Una delle eredità fondamentali delle rivoluzioni borghesi del XIX secolo è stato il principio, mai troppo sottolineato e lodato, dell’eguaglianza dei cittadini di fronte alla legge di uno stesso stato sovrano. Questa uguaglianza, che riformava gli arbitrii e i particolarismi giuridici dei vari anciens régimes, si fondava sul principio di nazionalità, che sarebbe diventato il garante dei nuovi ordini costituzionali.

Il nostro tempo mette in pericolo il principio di uguaglianza dei diritti dell’uomo. Questa crisi è messa in evidenza dal fenomeno politico più evidente del nostro tempo, la migrazione. Si pone la domanda: qual è lo status giuridico, e prima ancora esistenziale, del migrante, di colui che muove dalla sua terra di appartenenza, funestata da guerre, epidemie e carestie, pur di raggiungere una vita migliore in uno dei ricchi Paesi dell’Occidente (ma ormai il dominio del benessere trascende il solo Occidente). Su questo problema si centra il nuovo, ottimo libro di Donatella Di Cesare, “Stranieri residenti” (Bollati Boringhieri, 2018), una brillante riflessione sulla migrazione.

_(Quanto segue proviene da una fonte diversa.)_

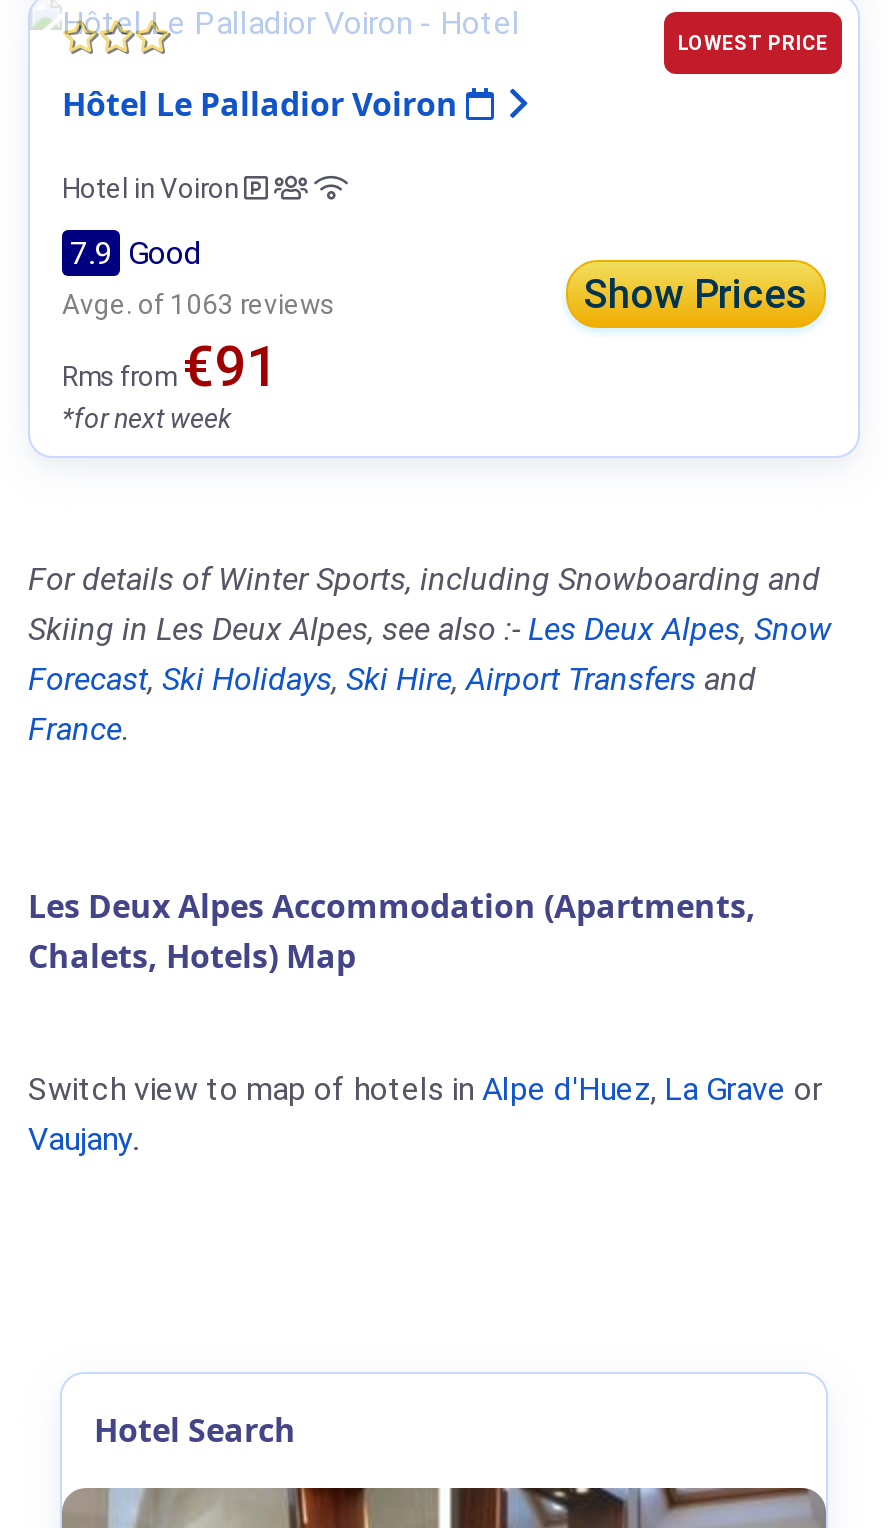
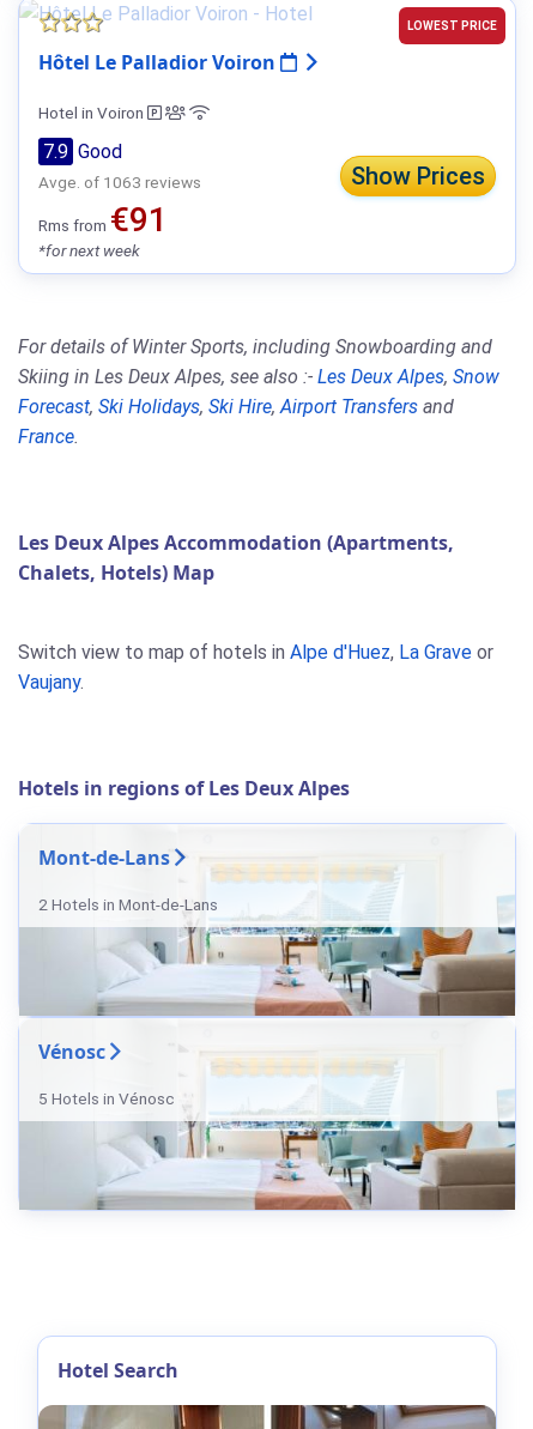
none -> [18,775,517,1019] [image] | Hotels in regions of Les Deux Alpes | Mont-de-Lans | 2 Hotels in Mont-de-Lans
none -> [18,1031,517,1212] [image] | Vénosc | 5 Hotels in Vénosc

Questo fenomeno alimenta il dibatto culturale, influenza le tendenze dell’opinione pubblica e le decisioni politiche, mettendo in evidenza il pericolo latente nella politica contemporanea: il rischio di scollamento, la divaricazione tra i diritti del cittadino, sanciti da uno stato nazionale, e la “nuda vita”, se per “nuda vita” intendiamo quella forma di esistenza non garantita da una compagine statuale che ne difende libertà e diritti.

Hannah Arendt, nel suo fondamentale studio sulle origini del totalitarismo, aveva posto il problema dell’apolide, l’uomo senza stato, la cui precarietà politica non era ostacolata, anzi, era accresciuta all’interno delle compagini nazionali. L’immigrato che oggi arriva in un nuovo continente, chiedendo di far parte di una co-munità già integrata e verso cui non è ancora stato “immunizzato”, per dirla con Roberto Esposito, si trova esposto a una precarietà non solo economica – le risorse individuali sono quelle che sono, l’angoscia di fronte al futuro incerto preme, il rimpianto per la vita passata può gravare come un macigno pieno di malinconia), ma anche politica, in quanto il migrante non fa parte del corpus sovrano democratico dello stato nazionale in cui cerca di entrare.

Il libro di Donatella di Cesare, che riporta le più importanti teorie filosofiche sul problema della migrazione, come quelle di Michael Walser e di Habermas, ha il merito di indurre una riflessione, facendoci ricordare come tutti noi che osserviamo in maniera spesso fredda e inerte questa “schiuma della terra” che sembra invadere il nostro continente, siamo in fondo degli “stranieri residenti”.

A questo proposito di Cesare analizza tre paradigmi storici che interpretano in maniera efficace il problema della migrazione (e quello speculare della cittadinanza). Un percorso ermeneutico che parte da Atene, passa per Roma e arriva fino a Gerusalemme. La città di Pericle era la città del ghenos, del noi a cui si appartiene – oppure non si appartiene – del nomos fondato sulla terra e che divideva il mondo tra greci e barbari, tra autoctoni e estranei.

La Roma del diritto universale, invece, era la città dell’integrazione, dell’assimilazione di ciò che non è ancora romano, pur garantendo, al termine di un inevitabile processo storico-dialettico, il riconoscimento delle particolarità inserite nella totalità. Gerusalemme era infine la città dove l’abitante e lo straniero ruotano attorno a un circolo. L’abitante è uno straniero e lo straniero è un l’abitante.

Scriveva Eraclito che un uomo non si può bagnare due volte nello stesso fiume. Per il filosofo di Efeso il mondo è retto dalla legge del divenire: nulla è uguale mai a se stesso. La trasformazione incessante, latente dell’esistenza, ci fa ricordare che in fondo la vita non è mai data una volta per tutte, e allora l’esistenza può essere simbolizzata da un fiume impetuoso che scorre e che nel suo lavoro incessante di scavo ci mette di fronte al destino comune: la progettazione, e la costruzione efficace della vita umana, minimo comune denominatore sul quale poter fondare quel rispetto reciproco che si può riconoscere a ogni essere umano in quanto essere umano.